=== SUPPLIED MATERIAL ===

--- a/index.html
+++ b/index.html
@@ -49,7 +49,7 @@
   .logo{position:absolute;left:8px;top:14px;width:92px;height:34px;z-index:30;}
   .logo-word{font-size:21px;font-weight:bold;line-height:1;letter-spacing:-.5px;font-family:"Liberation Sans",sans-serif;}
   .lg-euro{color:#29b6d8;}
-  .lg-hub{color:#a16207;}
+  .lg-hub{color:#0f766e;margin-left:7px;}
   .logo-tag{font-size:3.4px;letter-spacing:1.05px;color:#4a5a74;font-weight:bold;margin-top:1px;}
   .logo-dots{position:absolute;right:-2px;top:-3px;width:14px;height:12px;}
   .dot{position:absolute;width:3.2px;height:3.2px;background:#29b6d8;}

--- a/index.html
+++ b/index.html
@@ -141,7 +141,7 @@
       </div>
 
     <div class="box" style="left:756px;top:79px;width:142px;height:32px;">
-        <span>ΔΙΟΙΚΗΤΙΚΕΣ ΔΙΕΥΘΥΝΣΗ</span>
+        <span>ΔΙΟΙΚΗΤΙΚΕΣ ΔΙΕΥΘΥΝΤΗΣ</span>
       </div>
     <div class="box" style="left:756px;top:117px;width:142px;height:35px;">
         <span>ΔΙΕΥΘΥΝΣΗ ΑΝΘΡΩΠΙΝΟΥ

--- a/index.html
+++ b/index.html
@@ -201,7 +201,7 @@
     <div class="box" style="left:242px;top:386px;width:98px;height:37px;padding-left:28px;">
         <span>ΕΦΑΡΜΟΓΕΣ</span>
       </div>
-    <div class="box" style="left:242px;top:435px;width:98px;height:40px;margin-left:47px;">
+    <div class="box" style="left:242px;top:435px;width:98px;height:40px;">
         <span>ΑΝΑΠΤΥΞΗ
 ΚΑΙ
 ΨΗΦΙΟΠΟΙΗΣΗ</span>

===
=== SUPPLIED MATERIAL ===

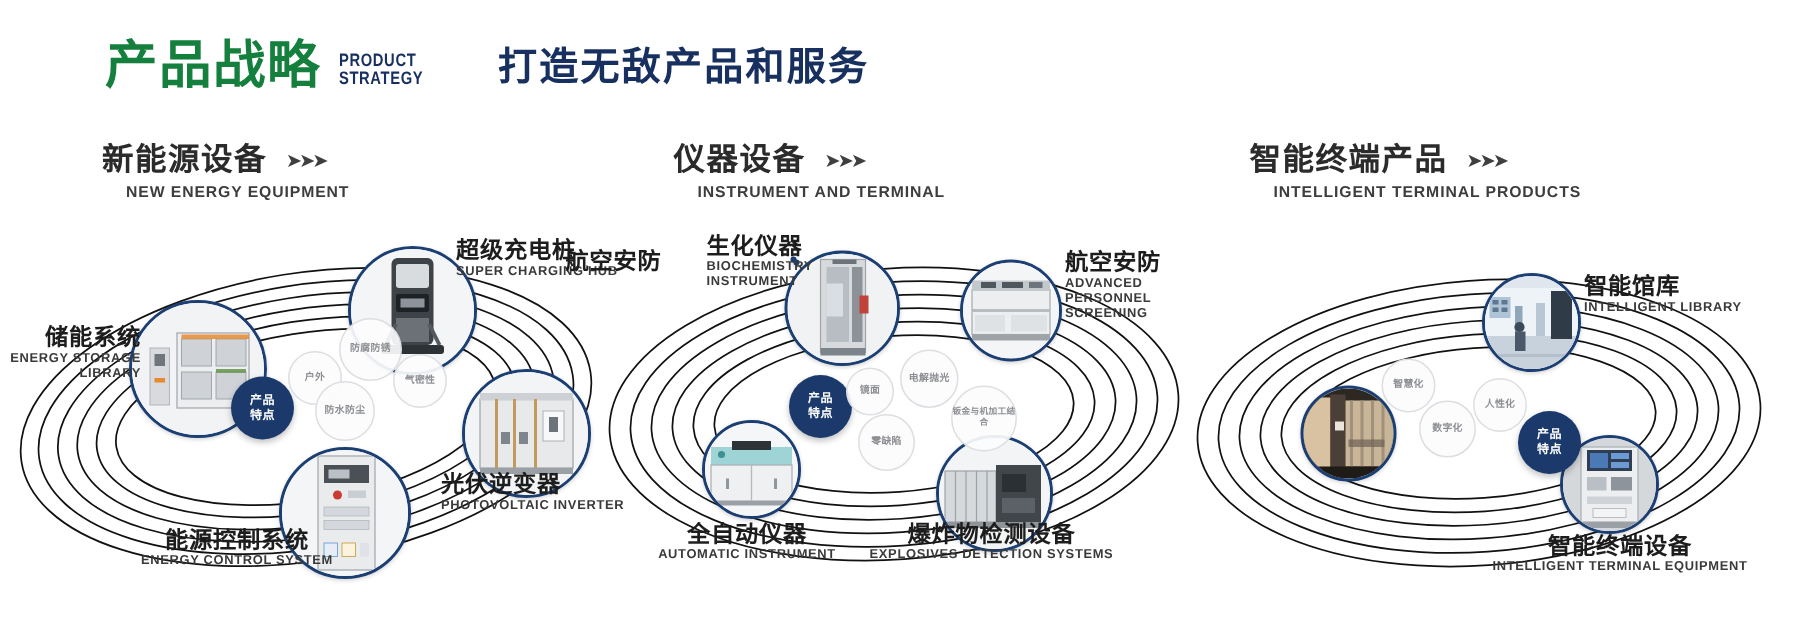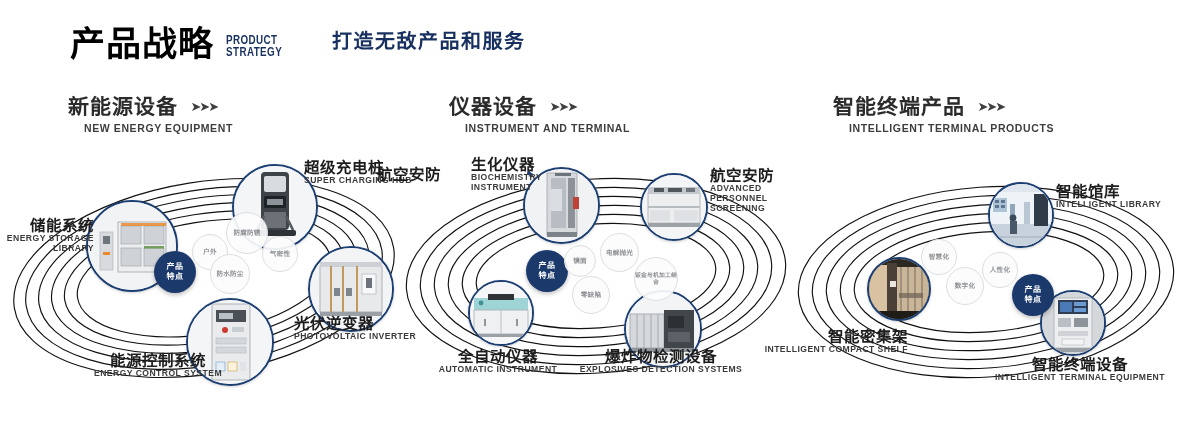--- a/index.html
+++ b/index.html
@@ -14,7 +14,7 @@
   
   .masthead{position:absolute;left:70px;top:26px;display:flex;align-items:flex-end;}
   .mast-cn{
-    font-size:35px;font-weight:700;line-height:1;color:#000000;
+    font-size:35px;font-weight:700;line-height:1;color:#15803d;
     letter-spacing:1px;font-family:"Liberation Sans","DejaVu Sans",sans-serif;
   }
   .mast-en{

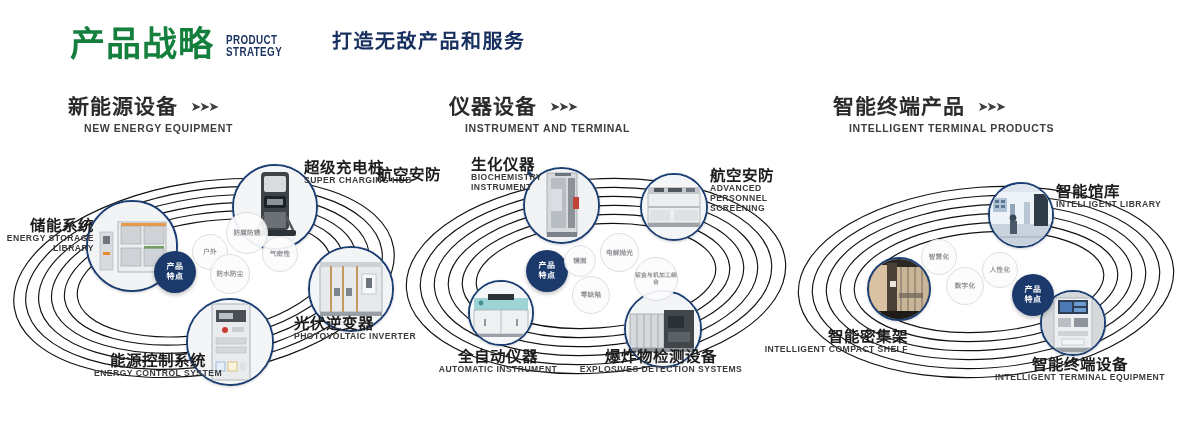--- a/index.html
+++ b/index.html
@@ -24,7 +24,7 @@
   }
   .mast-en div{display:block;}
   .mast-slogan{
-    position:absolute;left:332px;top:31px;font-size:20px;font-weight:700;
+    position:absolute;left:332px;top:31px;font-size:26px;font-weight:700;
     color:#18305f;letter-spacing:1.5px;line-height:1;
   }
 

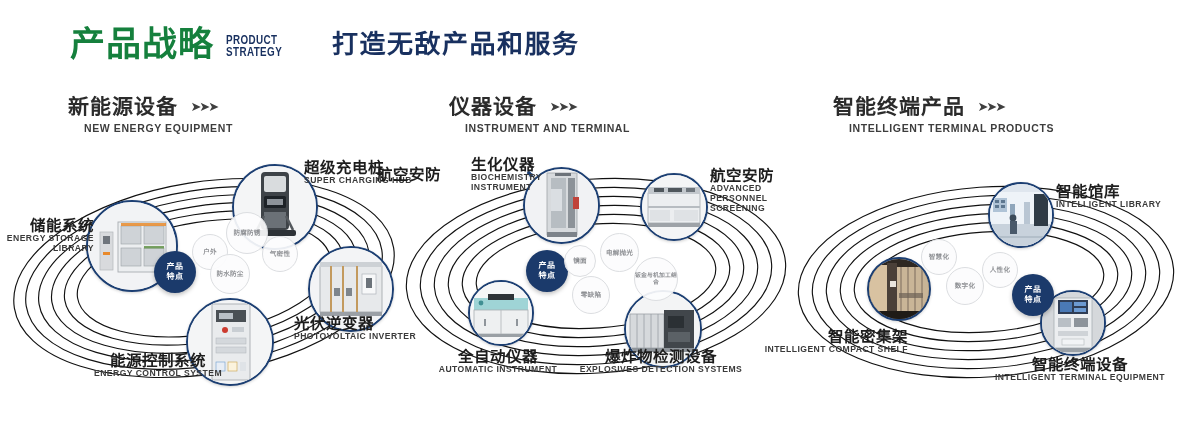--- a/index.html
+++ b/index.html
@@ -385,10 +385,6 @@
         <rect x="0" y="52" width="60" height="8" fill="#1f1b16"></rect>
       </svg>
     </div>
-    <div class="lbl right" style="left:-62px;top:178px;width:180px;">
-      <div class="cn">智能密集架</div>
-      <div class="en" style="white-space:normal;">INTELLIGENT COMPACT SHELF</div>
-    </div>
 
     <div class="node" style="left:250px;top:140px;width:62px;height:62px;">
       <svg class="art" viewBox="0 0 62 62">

===

If a line in the entries above contains "logo", report it.

   .logo{position:absolute;left:8px;top:14px;width:92px;height:34px;z-index:30;}
   .logo-word{font-size:21px;font-weight:bold;line-height:1;letter-spacing:-.5px;font-family:"Liberation Sans",sans-serif;}
   .logo-tag{font-size:3.4px;letter-spacing:1.05px;color:#4a5a74;font-weight:bold;margin-top:1px;}
   .logo-dots{position:absolute;right:-2px;top:-3px;width:14px;height:12px;}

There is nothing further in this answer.